Is today’s science where the software industry was in the 70s?

by | Mar 3, 2014 | regular

Today there are literally billions of apps that you can download to your smartphone anywhere in the world and start using in seconds. Imagine a totally different world though, one where in order to use an App you had to buy a new phone each time or spend weeks developing it yourself. This was more or less the state of the computing world up until the 1980s. 

There’s a recent blog post called “The Myth of the Fall” regarding open source software. In it the argument is made that up to the 70s/early 80s it was all proprietary software, and that’s because the differing architectures made it impossible for a software program to be compatible with more than one computer – what we call “portability.” It was as if in order to use the same software you first had to first translate it into the specific language that a particular computer could “speak.” Reusing programs, one of the key benefits to open source, just wasn’t practical. Progress was cumbersome.

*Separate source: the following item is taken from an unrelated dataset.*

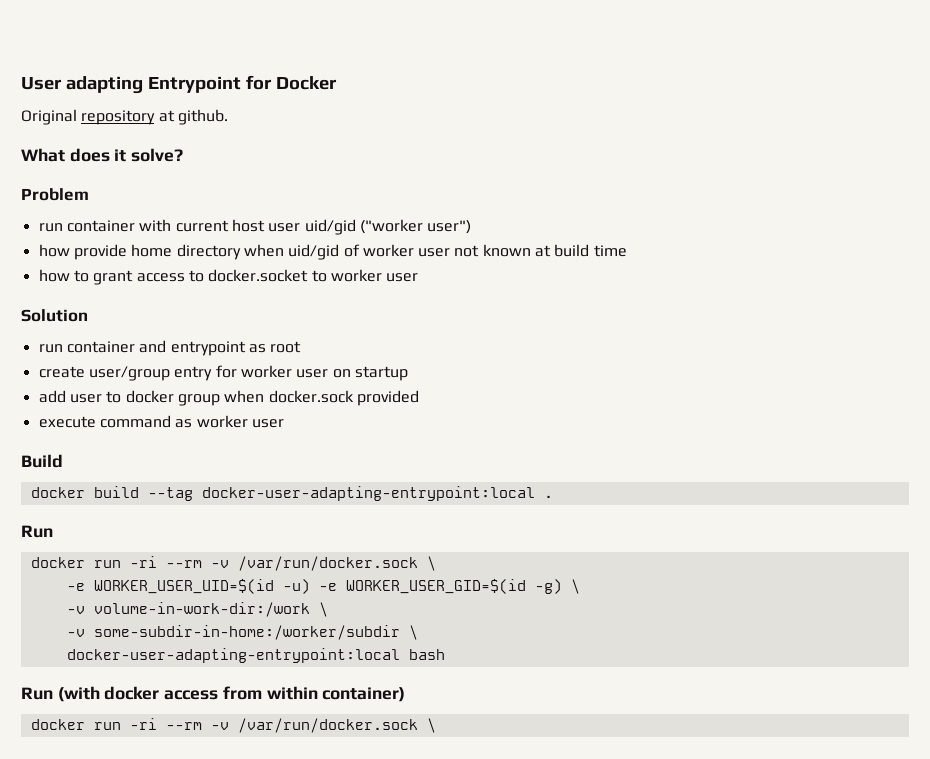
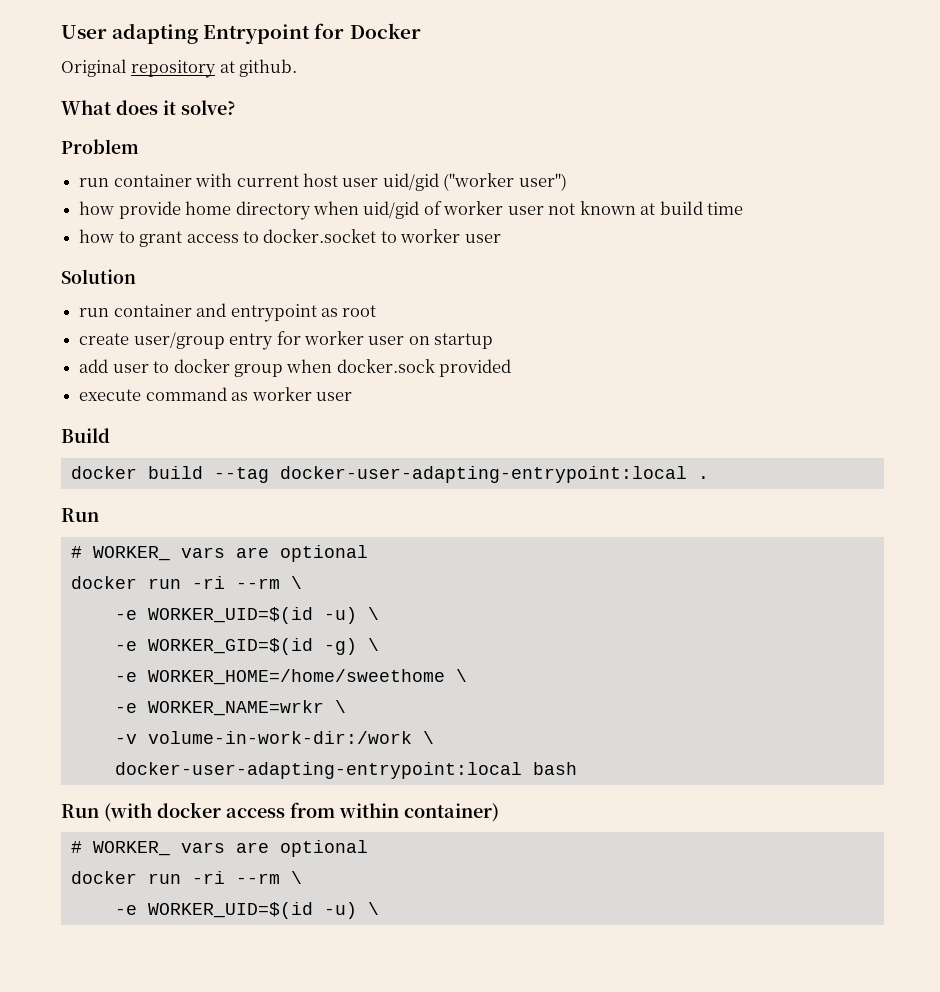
[30,556,436,571] [66,579,562,594] // docker run -ri --rm -v /var/run/docker.sock \ // -e WORKER_USER_UID=$(id -u) -e WORKER_USER_GID=$(id -g) -> [70,545,368,562] [70,576,302,589] [114,607,379,624] [114,638,379,655] [114,669,467,685] [114,700,324,716] // # WORKER_ vars are optional // docker run -ri --rm \ // -e WORKER_UID=$(id -u) \ // -e WORKER_GID=$(id -g) \ // -e WORKER_HOME=/home/sweethome \ // -e WORKER_NAME=wrkr
[66,625,418,640] // -v some-subdir-in-home:/worker/subdir \ -> (434, 737) none
[30,718,436,733] // docker run -ri --rm -v /var/run/docker.sock \ -> [70,840,368,857] [70,871,302,884] [114,902,379,919] // # WORKER_ vars are optional // docker run -ri --rm \ // -e WORKER_UID=$(id -u) \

It took decades for dedicated individuals to engineer the hardware architectures needed for software portability and just as long for communities to adopt the common standards to make it possible. Once that was established, then open source software such as the Unix operating system could flourish and now the world literally runs on open source – and you can download countless apps to your phone. (Some nice parallels to the billions of years of evolution it took to get past single-cell organisms and into the multi-cellular explosion once it did happen)

Could it be that our science today, and in particular scholarly publishing, is where we were at with software in the 1970s? Software had to battle with incompatible computer hardware in the 70s, and in science we have cultural practices and business models that limit the reuse and dissemination of scholarly knowledge. Paywall publishers continue to lobby against Open Access, much like the 1970s IBM tried to convince us that personal computers weren’t needed – until Apple showed us what could be done with them. The result is that we aren’t making as much progress as we might otherwise achieve. Academic publishing today is like the non-portable software we had 30 years ago. That’s slowly changing though.

The Open Access movement today is to scientific progress as Open Source software was to the information technology explosion that began in the 1980s. And as common hardware architectures greased the wheels for open source to thrive, so do today’s emerging reproducibility and data availability initiatives hint towards a budding scientific explosion. Government and funding agency mandates for Open Access are also greasing those wheels, so that science is more “portable” and accessible to a larger audience.

Our mission at PeerJ is to efficiently publish the world’s knowledge, so that we can tackle this century’s greatest challenges. It’s going to take a modern update to how we think about doing science and publishing to achieve this. Because of that mission we don’t view PeerJ as a publisher in the traditional sense and you’ll continue to see us marching to the beat of a 21st century drum. Our job is to grease the wheels of science by getting scholarly knowledge (of any size) out there as far and as cheap as possible – with a few carrots thrown in for motivation. The software industry is a model we can all take a good look at and have confidence in for what is possible when “Open” is embraced.